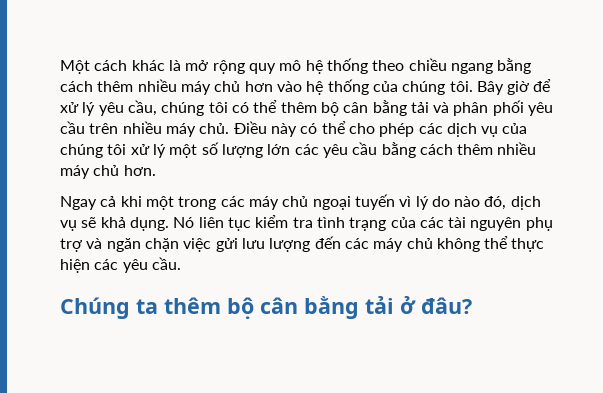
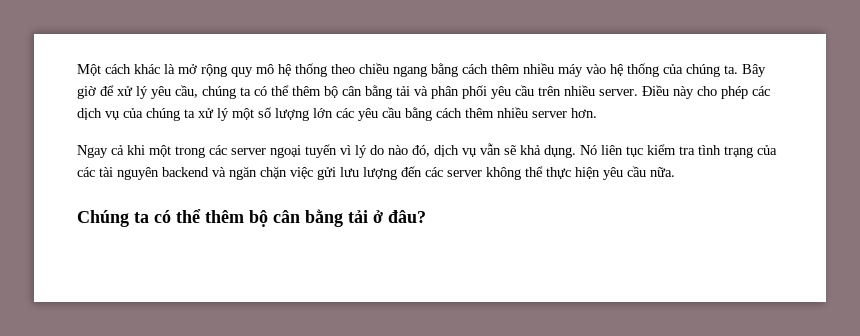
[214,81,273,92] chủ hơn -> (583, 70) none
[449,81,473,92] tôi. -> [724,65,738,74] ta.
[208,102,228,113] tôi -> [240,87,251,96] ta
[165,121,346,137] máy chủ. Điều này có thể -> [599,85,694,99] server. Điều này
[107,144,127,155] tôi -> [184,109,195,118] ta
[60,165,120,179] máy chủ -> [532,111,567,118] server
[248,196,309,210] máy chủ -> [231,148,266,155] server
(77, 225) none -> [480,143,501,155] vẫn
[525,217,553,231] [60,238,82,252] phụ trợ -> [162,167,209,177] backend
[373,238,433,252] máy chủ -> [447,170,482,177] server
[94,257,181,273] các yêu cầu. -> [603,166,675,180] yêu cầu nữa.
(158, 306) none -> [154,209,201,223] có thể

+++

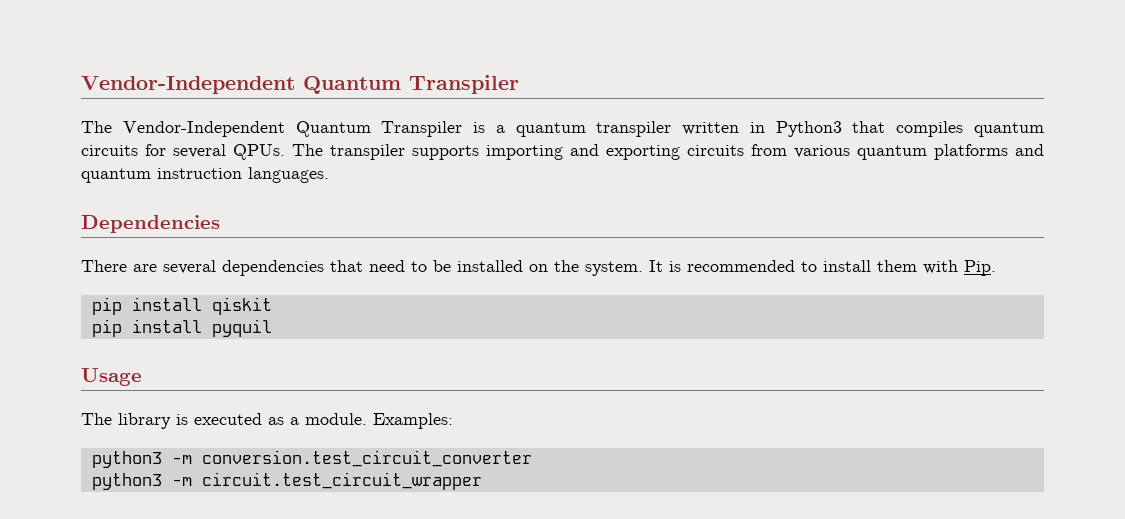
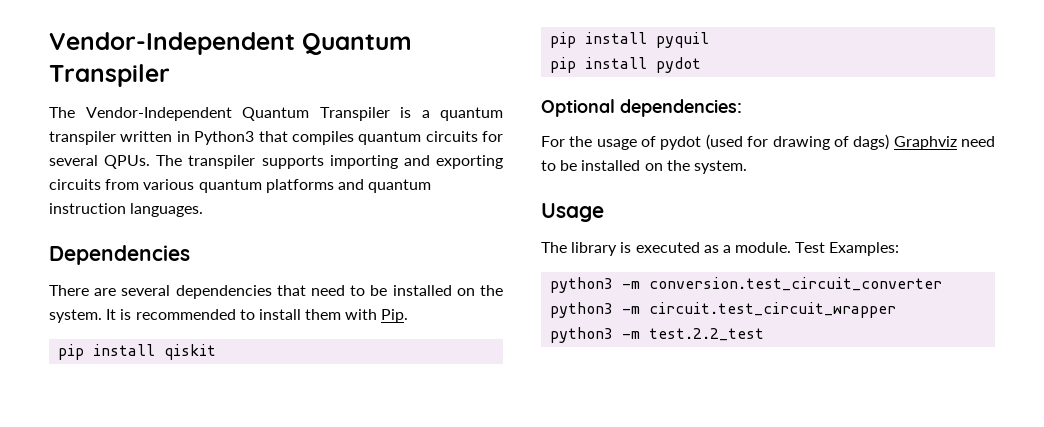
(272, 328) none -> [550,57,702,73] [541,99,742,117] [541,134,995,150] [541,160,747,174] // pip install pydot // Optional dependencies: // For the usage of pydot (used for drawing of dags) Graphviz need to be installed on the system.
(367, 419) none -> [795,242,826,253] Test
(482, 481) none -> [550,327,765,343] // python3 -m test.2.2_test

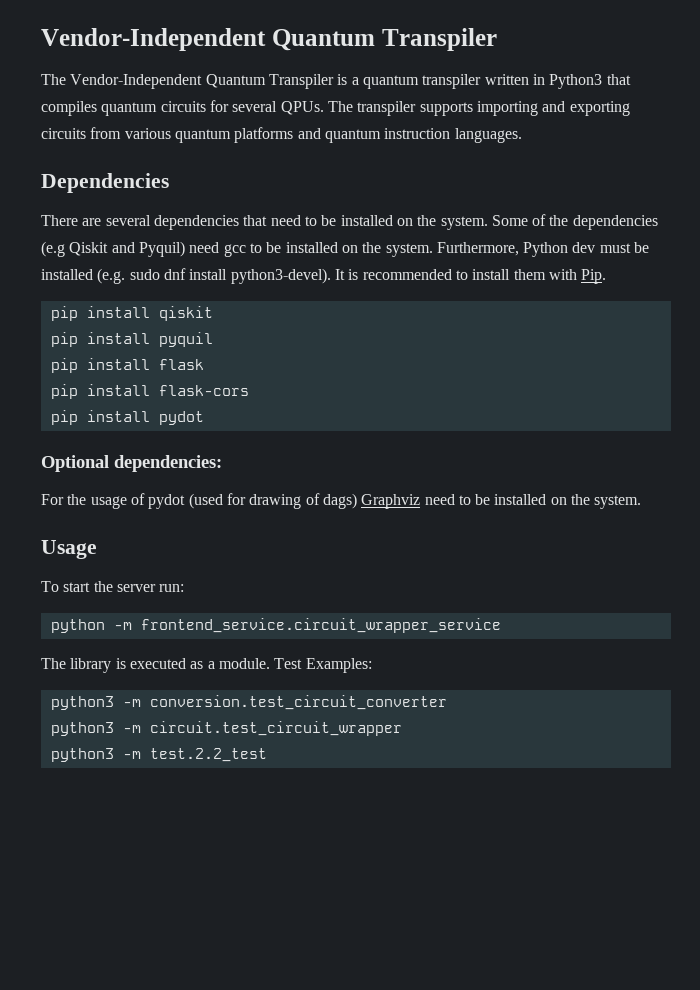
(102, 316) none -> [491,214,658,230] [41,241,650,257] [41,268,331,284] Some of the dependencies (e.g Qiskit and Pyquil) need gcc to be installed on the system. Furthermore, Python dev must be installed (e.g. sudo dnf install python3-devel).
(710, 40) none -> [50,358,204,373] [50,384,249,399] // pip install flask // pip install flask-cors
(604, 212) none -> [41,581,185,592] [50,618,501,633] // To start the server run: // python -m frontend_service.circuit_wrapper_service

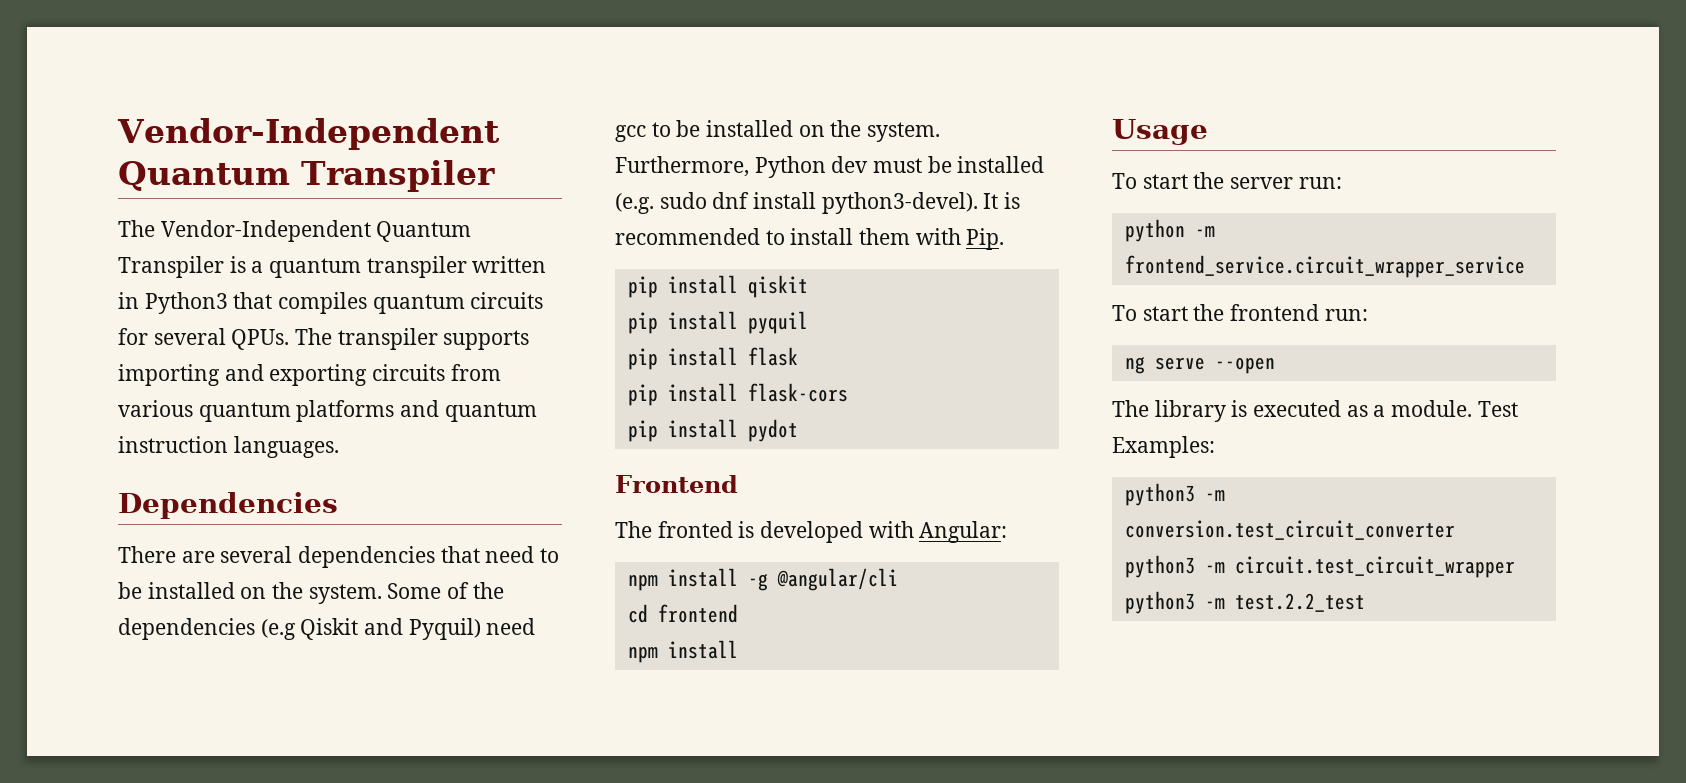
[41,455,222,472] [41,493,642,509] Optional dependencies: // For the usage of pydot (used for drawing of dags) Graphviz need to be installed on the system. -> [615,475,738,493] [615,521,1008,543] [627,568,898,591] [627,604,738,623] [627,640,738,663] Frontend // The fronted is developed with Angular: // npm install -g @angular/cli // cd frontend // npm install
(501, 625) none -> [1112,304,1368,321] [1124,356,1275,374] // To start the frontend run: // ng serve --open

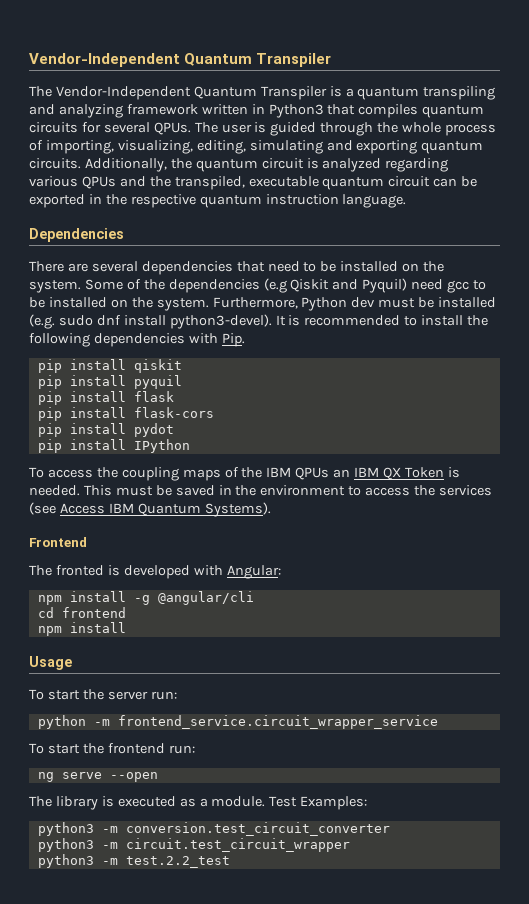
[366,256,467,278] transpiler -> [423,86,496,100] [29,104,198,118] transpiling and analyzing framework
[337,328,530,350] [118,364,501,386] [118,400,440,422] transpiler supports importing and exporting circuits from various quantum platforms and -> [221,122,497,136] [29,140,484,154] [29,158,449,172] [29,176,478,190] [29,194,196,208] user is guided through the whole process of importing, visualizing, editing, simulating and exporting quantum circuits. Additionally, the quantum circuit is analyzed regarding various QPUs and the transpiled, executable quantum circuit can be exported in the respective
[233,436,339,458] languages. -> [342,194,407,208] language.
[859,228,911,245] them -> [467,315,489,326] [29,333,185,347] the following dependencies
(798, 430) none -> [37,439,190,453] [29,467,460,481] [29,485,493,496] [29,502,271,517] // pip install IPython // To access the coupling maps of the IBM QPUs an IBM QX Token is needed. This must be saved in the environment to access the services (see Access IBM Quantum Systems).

+++

What you have to do:
Copy range, inclusive: the line holding "[214,81,273,92] chủ hơn -> (583, 70) none" to the line holding "(158, 306) none -> [154,209,201,223] có thể". Reproduce exactly those lines of the records above and no others.

Result of the exercise:
[214,81,273,92] chủ hơn -> (583, 70) none
[449,81,473,92] tôi. -> [724,65,738,74] ta.
[208,102,228,113] tôi -> [240,87,251,96] ta
[165,121,346,137] máy chủ. Điều này có thể -> [599,85,694,99] server. Điều này
[107,144,127,155] tôi -> [184,109,195,118] ta
[60,165,120,179] máy chủ -> [532,111,567,118] server
[248,196,309,210] máy chủ -> [231,148,266,155] server
(77, 225) none -> [480,143,501,155] vẫn
[525,217,553,231] [60,238,82,252] phụ trợ -> [162,167,209,177] backend
[373,238,433,252] máy chủ -> [447,170,482,177] server
[94,257,181,273] các yêu cầu. -> [603,166,675,180] yêu cầu nữa.
(158, 306) none -> [154,209,201,223] có thể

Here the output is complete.